31. Traveler’s Diarrhea

Thursday, January 28th, 2010

This post should really have appeared earlier. Like somewhere in the top five. I guess 2. No Toilet Paper falls under the fecal category, so that about covered it for the top thirty. You can’t be writing a blog that talks about shit every five or six posts without people calling the cops (coprophiles) on you. Besides, to me, the word “fecal” represents a more solid image in my mind. And the topic of this post is decidedly far from solid. Yup, this is something entirely different.

That’s why I realize now it should have cracked the top five. Having this malevolent organism inside me was probably the worst thing that’s ever happened to me while traveling. Worse than getting pickpocketed (that’s number-two). I’m fucking serious. I was scared of it. Not scared, like I thought I was gonna die, but I was scared it would last longer. If you’re laughing and calling me a pussy, you’ve obviously never had it. It is THE WORST.
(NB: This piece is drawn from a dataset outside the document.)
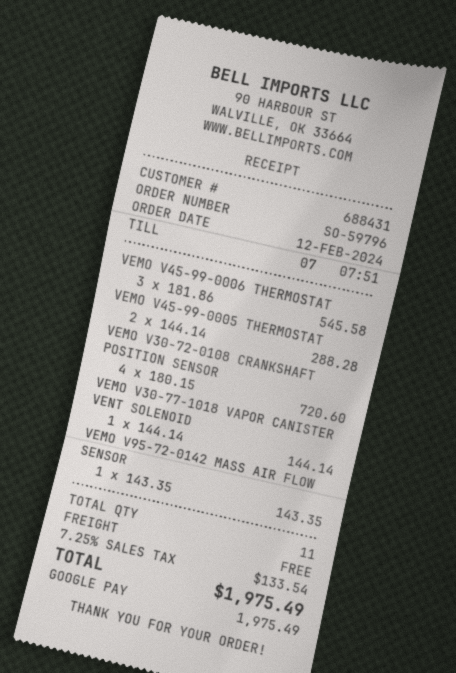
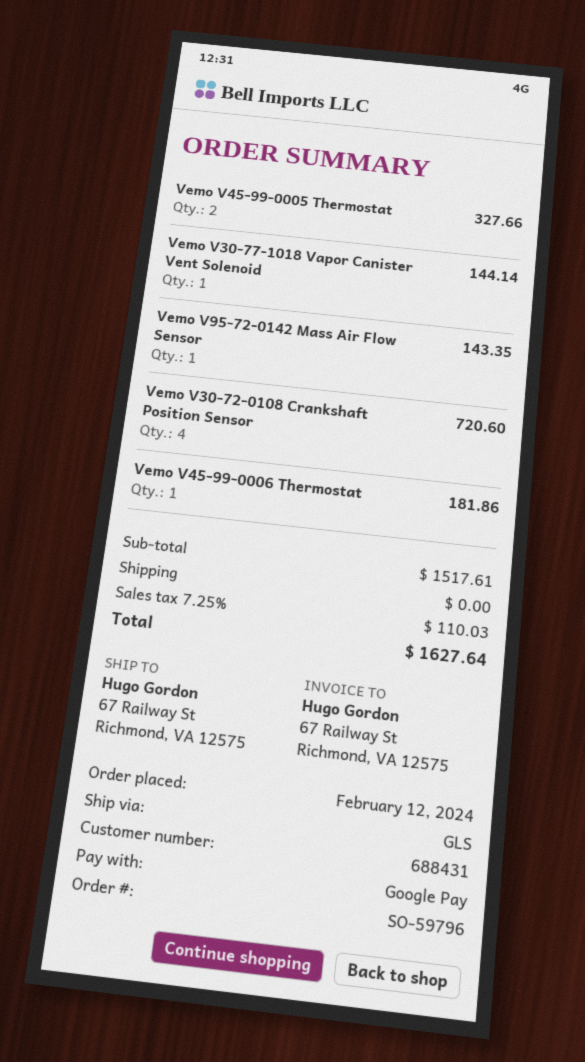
VEMO V45-99-0006 THERMOSTAT: 3 for 545.58 -> 1 for 181.86
VEMO V45-99-0005 THERMOSTAT: 2 for 288.28 -> 2 for 327.66
tax: 7.25% = 133.54 -> 7.25% = 110.03
total: 1975.49 -> 1627.64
I  got my first case of real TD (they actually call it this) in Africa, of all places (beenou). Because I’m a visible minority, I like to brag to my white friends that I’m more immune to things than they are. Like sunlight for example (even though I still do get sunburnt, from time to time). I’d traveled to third-world countries before, so I was a little cocky. Our guides told us repeatedly, “Don’t drink the tap water. Only drink bottled water. No iced cubes. Make sure raw fruits and vegetables are washed in…” Yeah, yeah, yeah, I thought. I can handle it. I’m not white.

I’d been diligent, though. I’d been drinking only bottled water for weeks, even brushing my teeth with it for chrissakes. But I mistakenly thought that I’d gotten some bath water in my mouth once or twice, and was unaffected, so I rolled the dice. We were in a small local straw-hut of a restaurant. No tourists in there (beenou). They didn’t have any bottled drinks, only water. It wasn’t even tap water. They were ladling it into metal cups out of a bright blue garbage-pail-sized plastic bucket. I was conscious of it too, thinking, “Is this gonna make me sick?” right before I drank it to wash down a bite.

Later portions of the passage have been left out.